*** Begin section ***

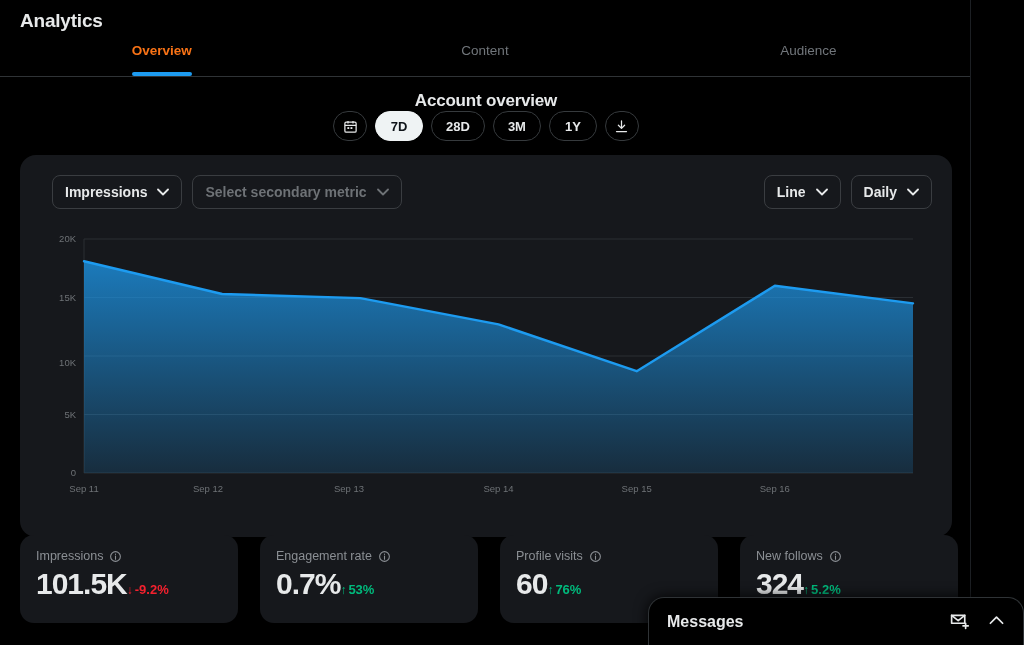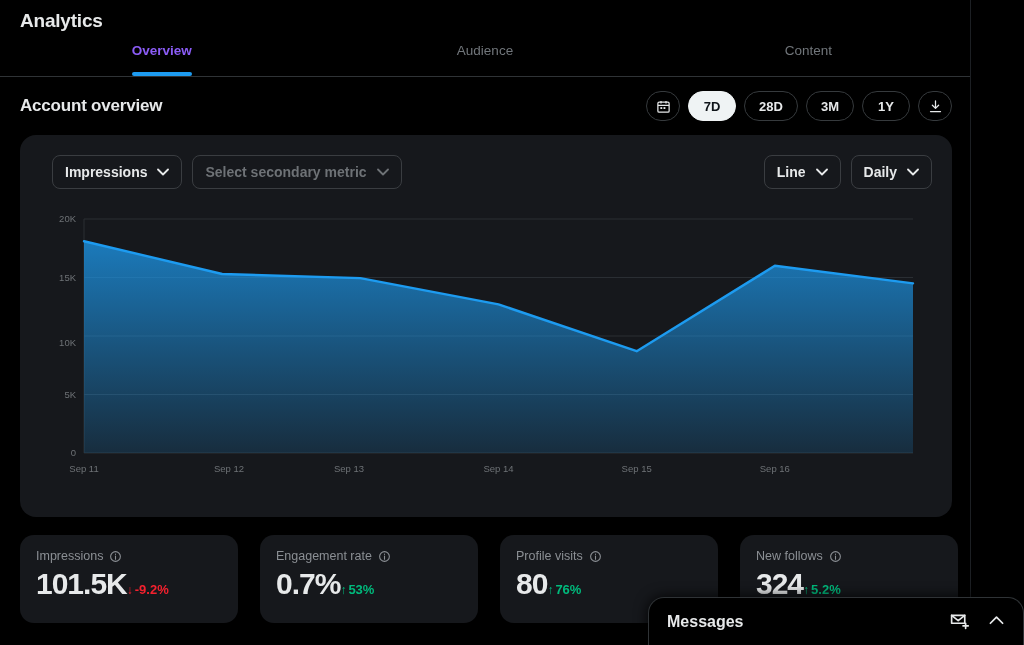"Overview" .tab.active .tab-label { color: #8b5cf6 -> #f97316 }
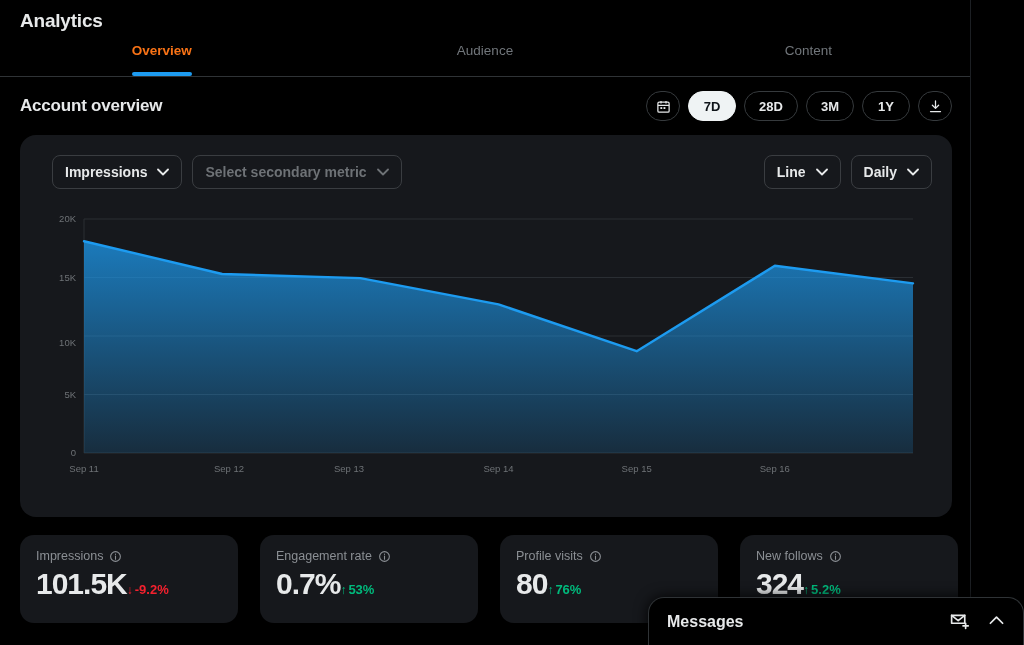"Audience" div.tab { order: before "Content" -> after "Content" }
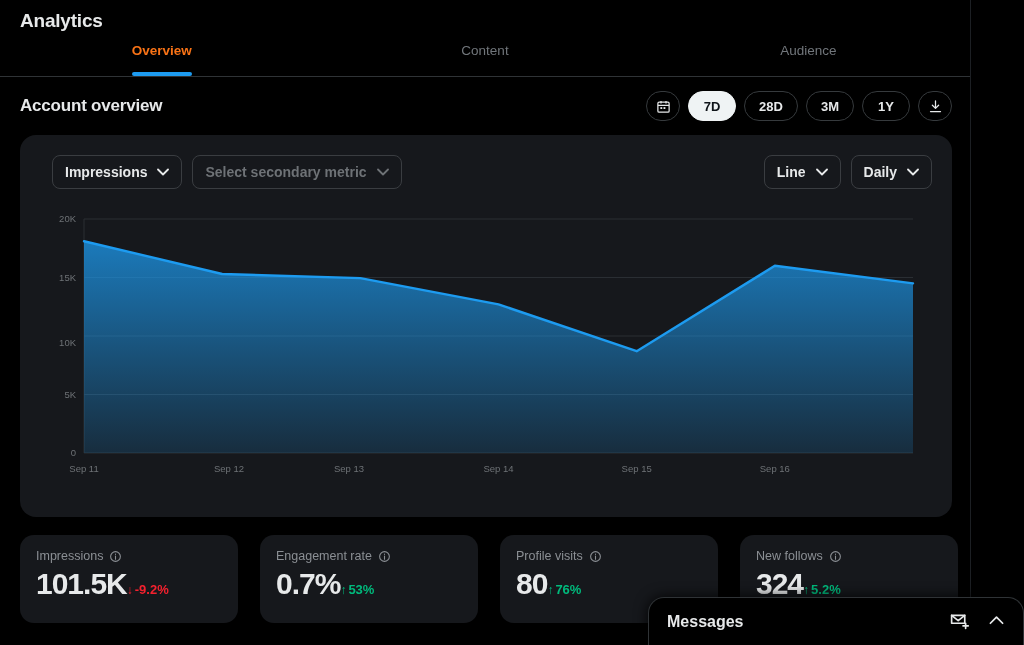"Account overview" .section-bar { flex-direction: none -> column }
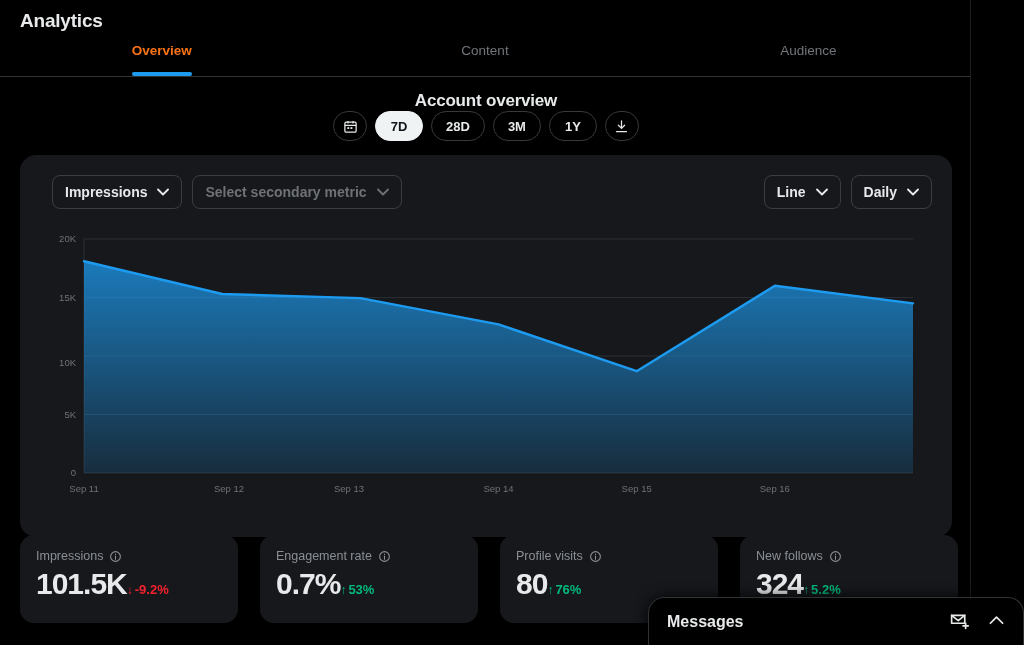"Sep 12" div.x-lab { left: 179px -> 158px }
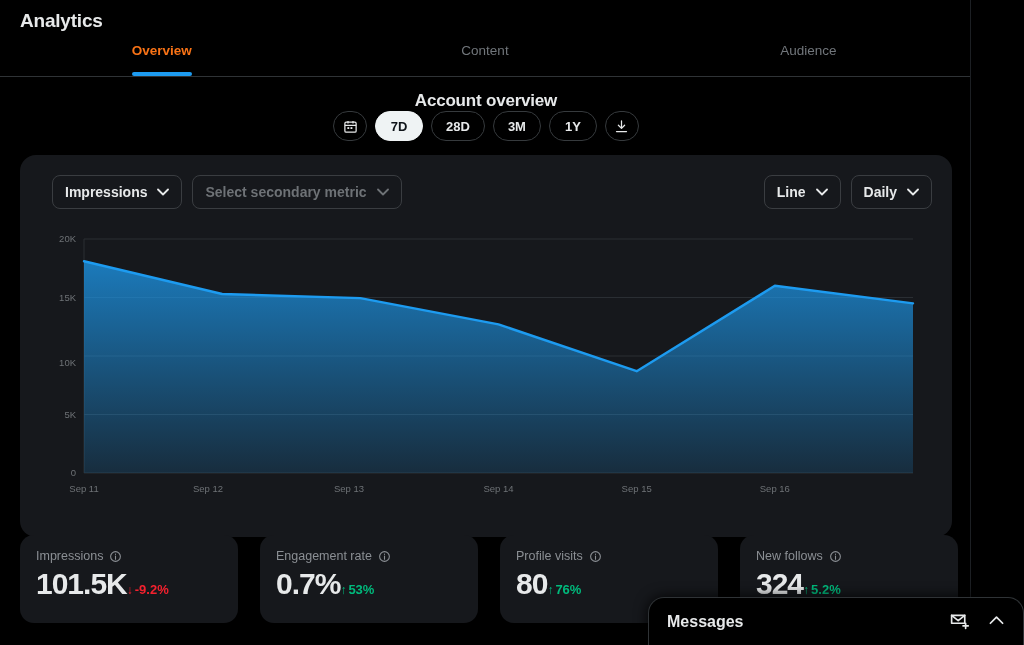"80" span.stat-value { text: 80 -> 60 }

*** End section ***

What this task involves – From the first line to the last, transcribe the listing exactly; skip the pictures.

Answer section –
"Overview" .tab.active .tab-label { color: #8b5cf6 -> #f97316 }
"Audience" div.tab { order: before "Content" -> after "Content" }
"Account overview" .section-bar { flex-direction: none -> column }
"Sep 12" div.x-lab { left: 179px -> 158px }
"80" span.stat-value { text: 80 -> 60 }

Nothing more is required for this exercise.